> YOUR GOAL:
Scan the data for "Liberation" and copy each matching line.

[[ RECORD EXCERPTS, beginning ]]

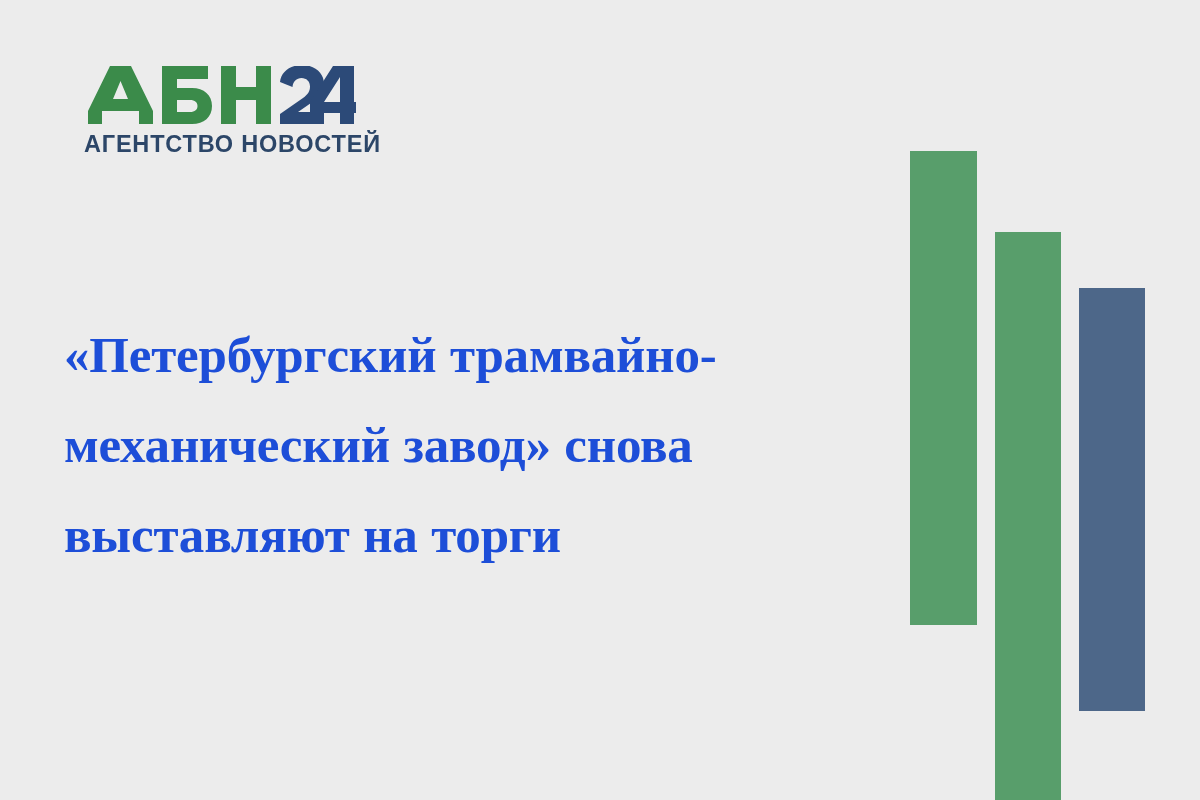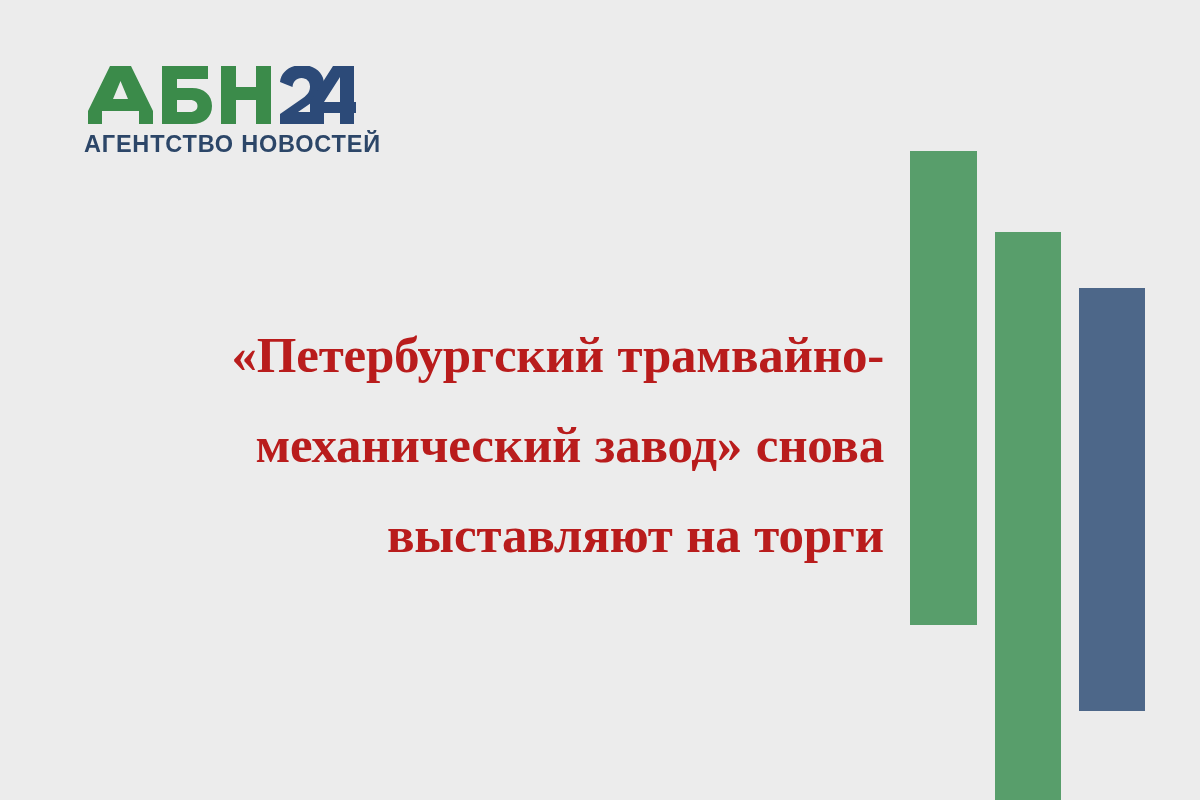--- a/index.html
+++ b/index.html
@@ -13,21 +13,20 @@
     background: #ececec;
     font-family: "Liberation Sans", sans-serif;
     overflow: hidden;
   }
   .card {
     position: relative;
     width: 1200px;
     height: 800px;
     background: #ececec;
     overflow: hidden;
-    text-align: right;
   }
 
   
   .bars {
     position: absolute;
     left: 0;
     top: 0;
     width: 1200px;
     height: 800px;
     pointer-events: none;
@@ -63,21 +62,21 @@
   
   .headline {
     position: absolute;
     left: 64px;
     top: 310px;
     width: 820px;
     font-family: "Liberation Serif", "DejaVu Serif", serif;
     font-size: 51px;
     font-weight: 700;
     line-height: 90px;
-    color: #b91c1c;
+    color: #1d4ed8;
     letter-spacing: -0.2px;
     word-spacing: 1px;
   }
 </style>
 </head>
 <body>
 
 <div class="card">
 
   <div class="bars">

[[ RECORD EXCERPTS, end ]]

> ANSWER SPACE:
     font-family: "Liberation Sans", sans-serif;
     font-family: "Liberation Serif", "DejaVu Serif", serif;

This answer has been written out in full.